La mujer, identificada en Facebook como Kala Robles, compartió su experiencia en redes sociales, donde rápidamente generó debate y dividió opiniones entre los usuarios.
Acompañó a su hija durante semanas y asumió que asistiría
De acuerdo con su relato, su hija fue invitada para participar en el baile de XV años de una amiga, por lo que durante aproximadamente un mes la acompañó a los ensayos previos al evento.
Durante ese tiempo, la madre dio por hecho que también asistiría a la celebración, por lo que comenzó a buscar vestidos para usar tanto en la ceremonia religiosa como en el salón de eventos.
Cuando finalmente llegó la fecha, acompañó a su hija a la iglesia usando un vestido blanco; sin embargo, al terminar la misa recibió una indicación inesperada: podía regresar por su hija hasta las 23:30 horas.
Fue en ese momento cuando entendió que ella no estaba incluida entre los invitados.
"Quedé como payasa porque di por hecha una invitación".
La mujer reconoció que fue un error no haber preguntado directamente si podía asistir.
La historia abrió debate sobre las fiestas de menores
La madre explicó que, al tratarse de una menor de edad, preguntó si al menos podía entrar a verla bailar; sin embargo, recibió una negativa.
"No, solo son los niños.
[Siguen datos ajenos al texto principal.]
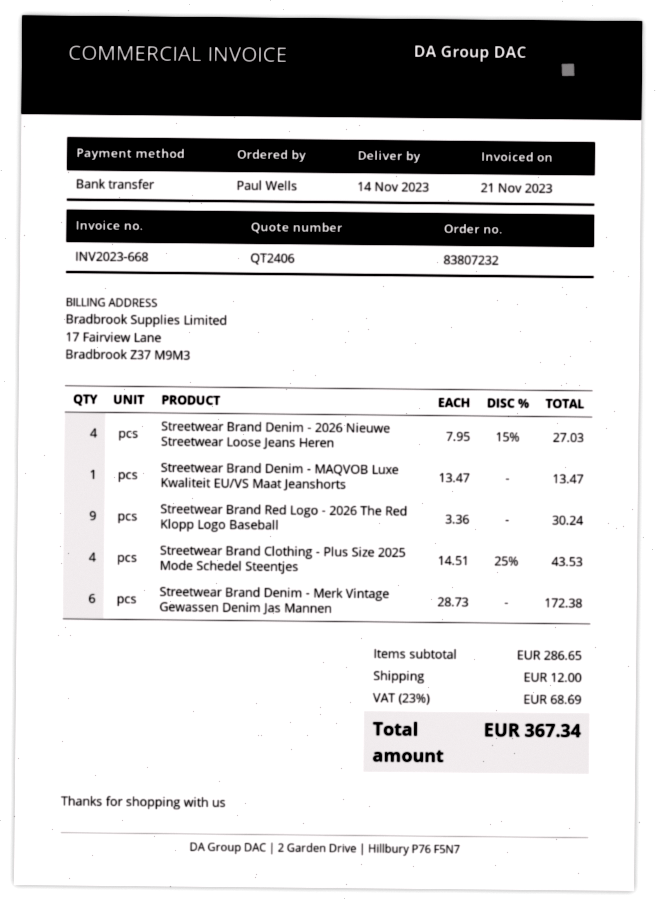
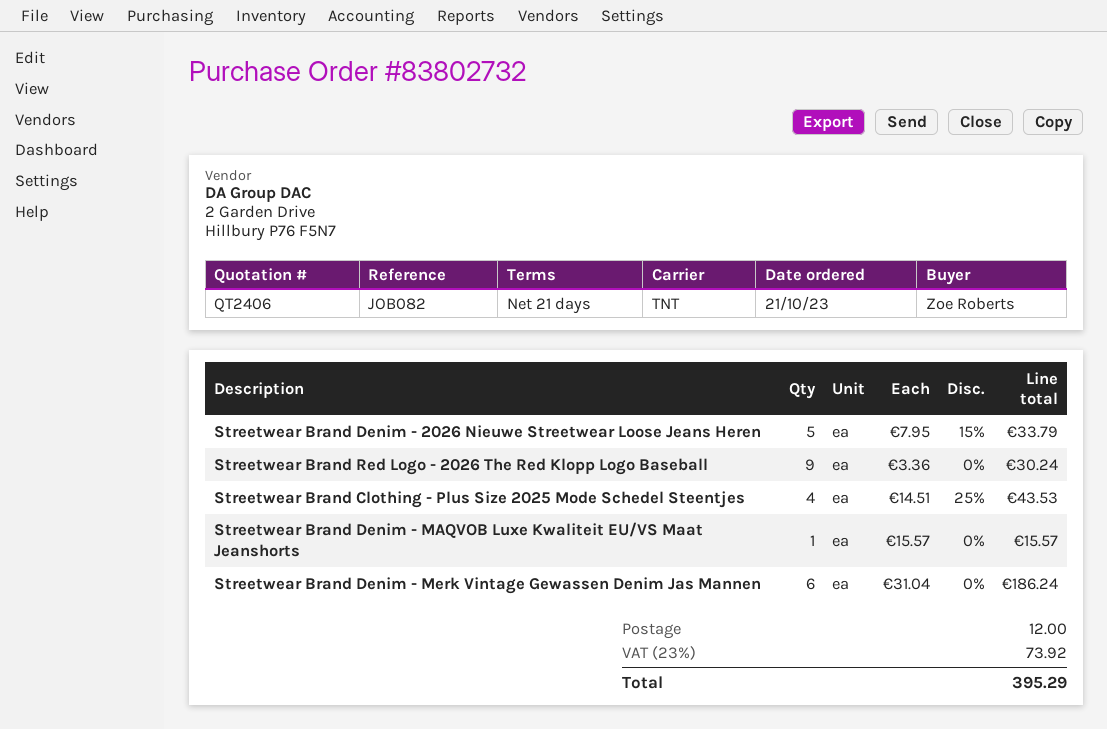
order number: 83807232 -> 83802732
ordered by: Paul Wells -> Zoe Roberts
Streetwear Brand Denim - 2026 Nieuwe Streetwear Loose Jeans Heren: 4 x 7.95 - 15% = 27.03 -> 5 x 7.95 - 15% = 33.79
Streetwear Brand Denim - MAQVOB Luxe Kwaliteit EU/VS Maat Jeanshorts: 1 x 13.47 = 13.47 -> 1 x 15.57 = 15.57
Streetwear Brand Denim - Merk Vintage Gewassen Denim Jas Mannen: 6 x 28.73 = 172.38 -> 6 x 31.04 = 186.24
tax: 23% = 68.69 -> 23% = 73.92
total: 367.34 -> 395.29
Si quiere, la anoto en la lista y le busco un espacio para que pueda ir".
Aunque por un momento pensó en llevarse a su hija, finalmente decidió dejarla disfrutar del evento, considerando además el tiempo que ya había dedicado a los ensayos.
Posteriormente, la señora Robles opinó que por temas de seguridad y por tratarse de menores de edad, los organizadores deberían informar claramente a los padres para que sepan si pueden participar o no, dependiendo de la dinámica familiar.
La publicación alcanzó cerca de cuatro millones de visualizaciones y provocó opiniones divididas entre quienes consideran que debió existir una invitación por cortesía para los padres y quienes sostienen que los menores pueden convivir y disfrutar este tipo de eventos de manera independiente.